A British man who fought as part of the Syrian Democratic Forces (SDF) has criticised the United States' decision to pull troops out of north-eastern Syria.
Macer Gifford fought in the SDF for three years against so-called Islamic State (IS) which once controlled large swathes of the country.
The Kurdish-led SDF have worked closely alongside American troops in Syria to defeat IS.
But there are fears that US President Donald Trump's decision could leave the SDF vulnerable to attack from Turkey or a resurging IS.
Turkey, a member of NATO, views the Kurdish forces as a terrorist organisation.
Around 50 of the 1,000 US troops based in Syria have so far been withdrawn.
Mr Gifford slammed the decision as a "betrayal".
"The Kurds have lost 11,000 men in the fight against extremism in Syria," he said.
"To have Donald Trump pull out troops and to green-light a Turkish invasion - it is a real betrayal of their suffering and of course it risks our security at home, as well."
Mr Gifford, who finishing fighting with the SDF in Raqqa, says he knows Kurds in Syria are frightened of a potential Turkish invasion.
"A lot of people are worried. People are locking their doors, a number of people have left their home already, there are hundreds of thousands of refugees already in those areas," he said.
"There are millions of Kurds who have not actually suffered for years because of the efforts of the Americans, the Brits and the SDF.
"So, to have war come to them for such a foolish reason, because of so-called 'security concerns' by Turkey, is a real stab in the back."
Mr Trump warned Turkey he would "obliterate" its economy should it do anything "off limits".
The decision to withdraw has been heavily criticised - even by loyal Republicans.
A former US military chief said it raises concerns about America's "level of commitment" to its partners and allies.
Meanwhile, Tom Tugendhat, the chair of the UK Foreign Affairs Committee, admitted the withdrawal and "any imminent Turkish military operation could trigger a large-scale humanitarian crisis".

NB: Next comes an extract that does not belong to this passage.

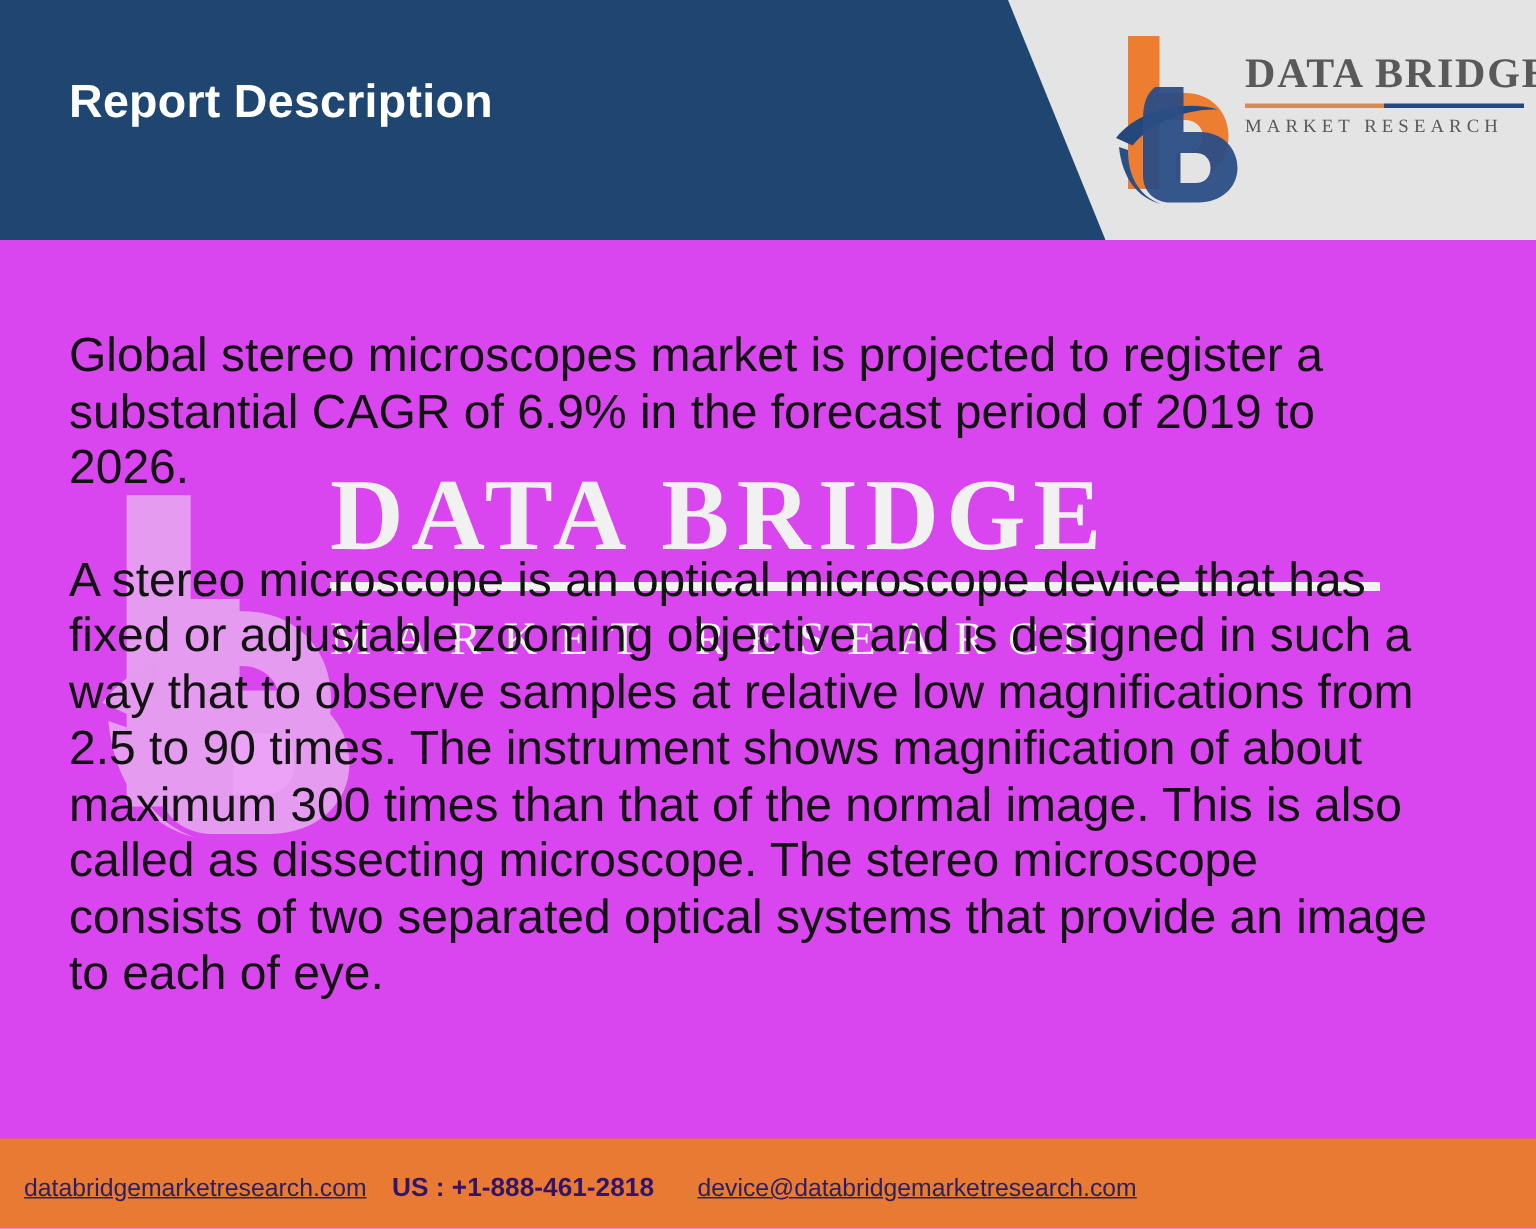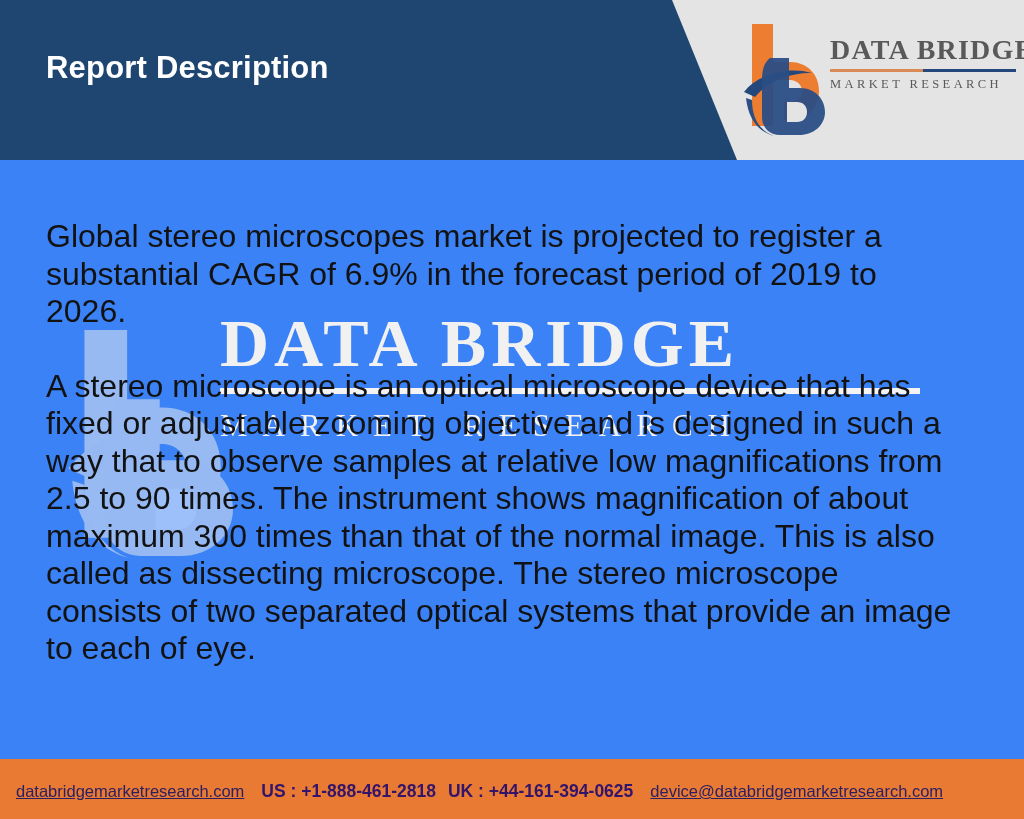"Report Description" #slide { background: #3b82f6 -> #d946ef }
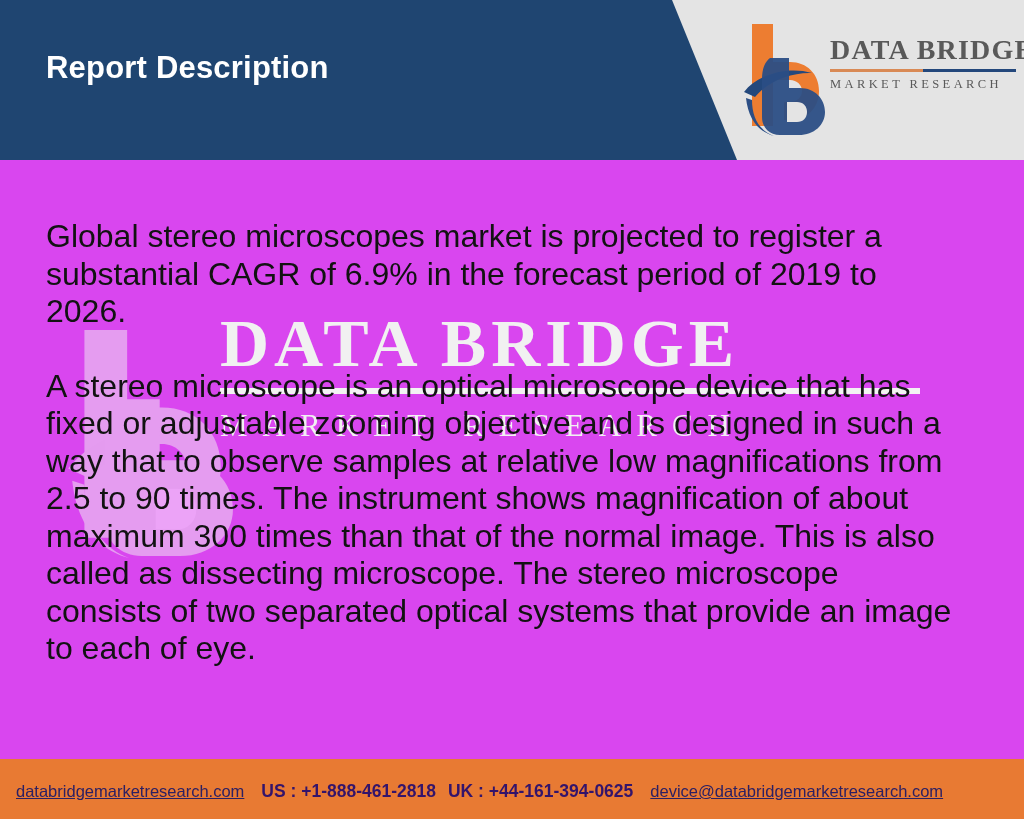"UK : +44-161-394-0625" span.footer-phone { html: <span>UK : +44-161-394-0625</span> -> none }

Concerns have been raised that the exit of American troops could also leave space for IS to return.
Mr Gifford believes the withdrawal will see a power vacuum and problems for the SDF.
"The SDF will start to splinter slightly, some groups might start falling in line with Assad, others wall fall in line with Turkey, others will choose to stay with the Kurds," he said.
"There will be a vacuum which will only be filled by so-called Islamic State.
"There will be gains made by Assad and Iran and other countries like Russia, as well.
"You'll see a partitioning of everything that the Americans and Brits have fought for over the past four years and of course a spike in violence."
Britain began fighting IS in Syria from the air in 2015 as part of a coalition of nations, including the US and France.
The air campaign, known as Operation Shader, began in Iraq the previous year and has seen British fighter jets fly near-daily missions against IS.